Pictures aside, copy every record word for word.

Records contained in a dataset
※ ※ ※
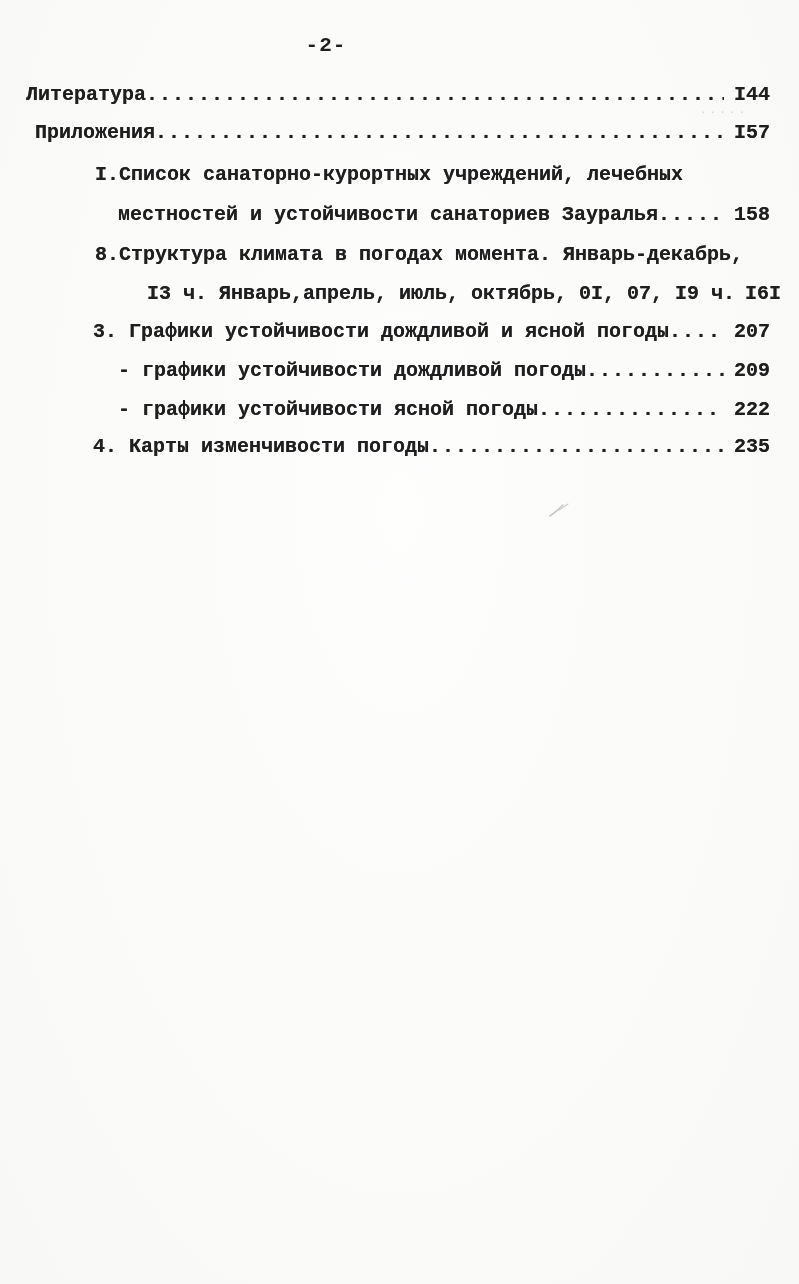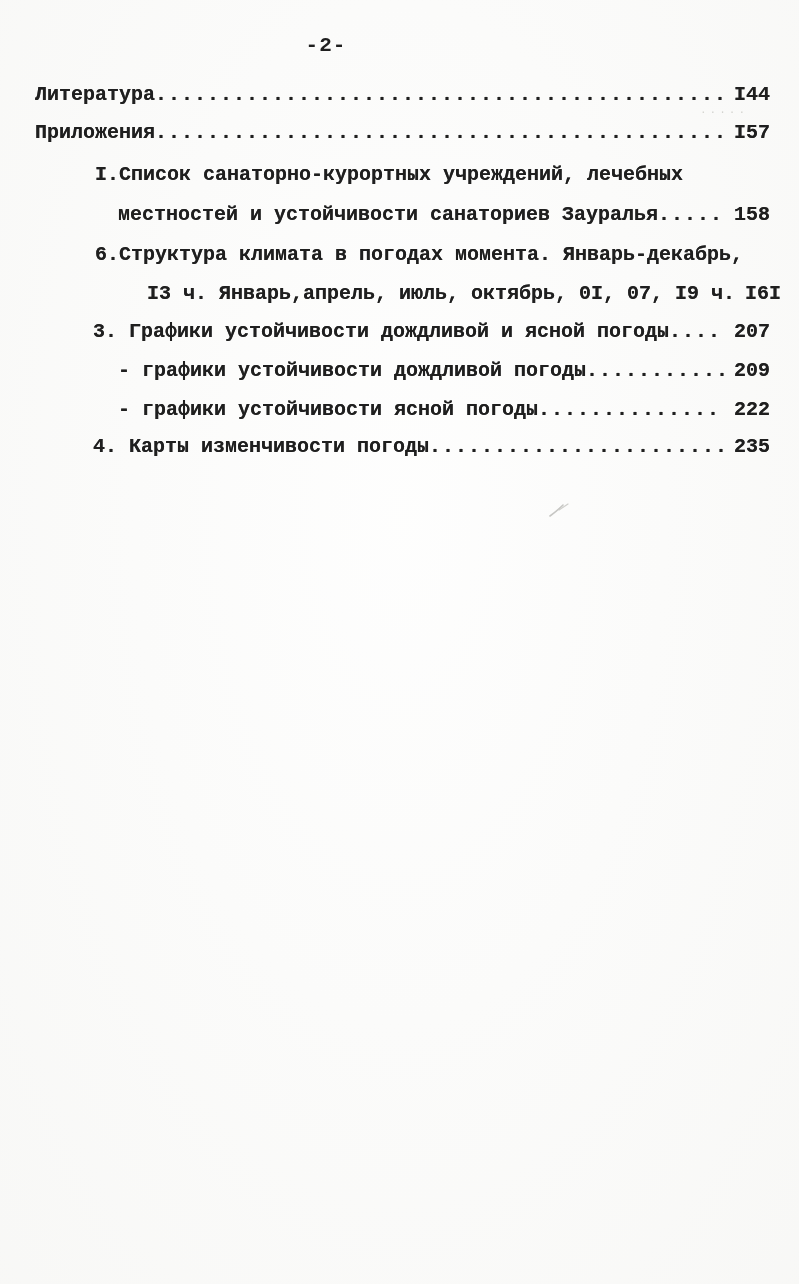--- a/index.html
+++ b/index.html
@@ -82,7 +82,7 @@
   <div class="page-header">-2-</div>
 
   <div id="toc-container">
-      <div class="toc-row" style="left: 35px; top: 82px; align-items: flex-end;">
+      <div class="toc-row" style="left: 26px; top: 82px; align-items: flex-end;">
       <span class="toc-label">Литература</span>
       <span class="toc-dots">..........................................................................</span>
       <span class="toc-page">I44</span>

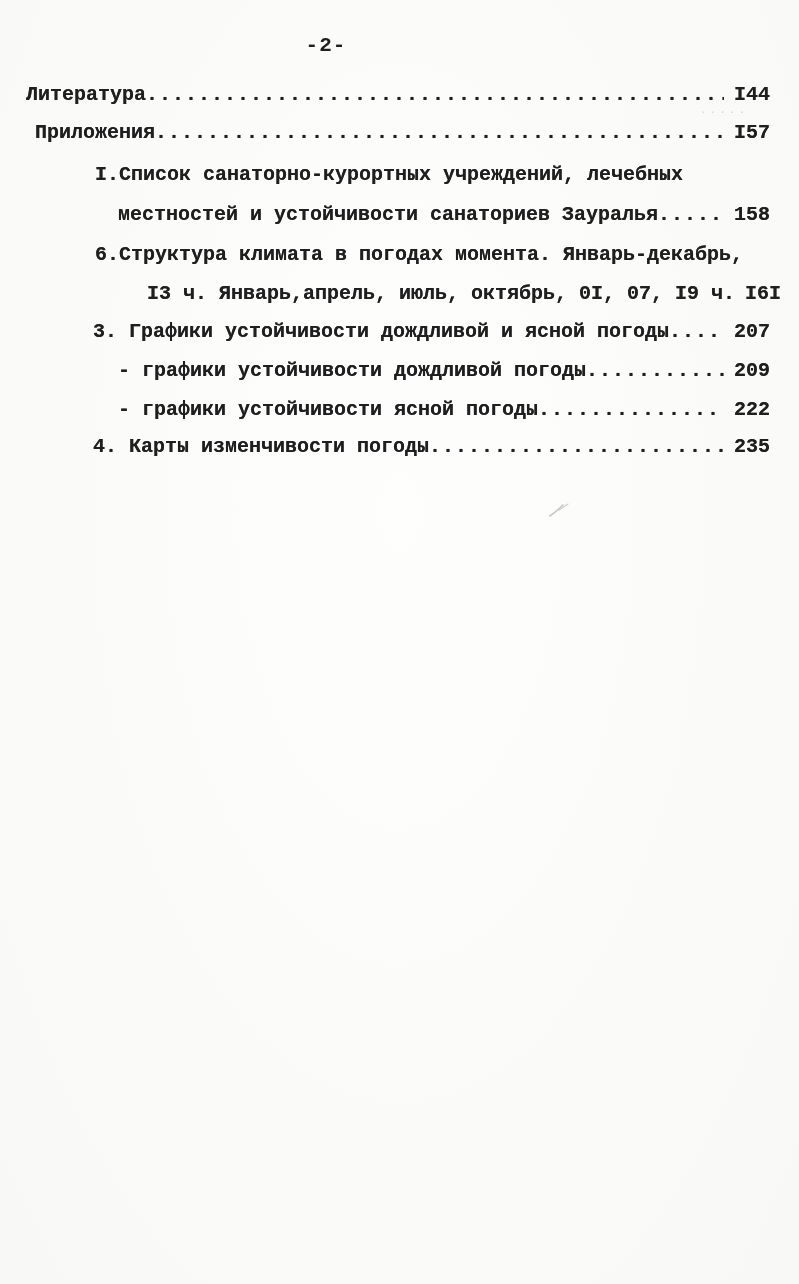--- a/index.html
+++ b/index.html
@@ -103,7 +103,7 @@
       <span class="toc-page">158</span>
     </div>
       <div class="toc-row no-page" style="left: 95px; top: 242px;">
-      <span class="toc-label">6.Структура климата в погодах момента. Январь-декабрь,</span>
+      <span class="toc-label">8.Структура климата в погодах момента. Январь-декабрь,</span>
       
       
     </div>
※ ※ ※
▶ **Task output**
--- a/index.html
+++ b/index.html
@@ -82,7 +82,7 @@
   <div class="page-header">-2-</div>
 
   <div id="toc-container">
-      <div class="toc-row" style="left: 35px; top: 82px; align-items: flex-end;">
+      <div class="toc-row" style="left: 26px; top: 82px; align-items: flex-end;">
       <span class="toc-label">Литература</span>
       <span class="toc-dots">..........................................................................</span>
       <span class="toc-page">I44</span>

--- a/index.html
+++ b/index.html
@@ -103,7 +103,7 @@
       <span class="toc-page">158</span>
     </div>
       <div class="toc-row no-page" style="left: 95px; top: 242px;">
-      <span class="toc-label">6.Структура климата в погодах момента. Январь-декабрь,</span>
+      <span class="toc-label">8.Структура климата в погодах момента. Январь-декабрь,</span>
       
       
     </div>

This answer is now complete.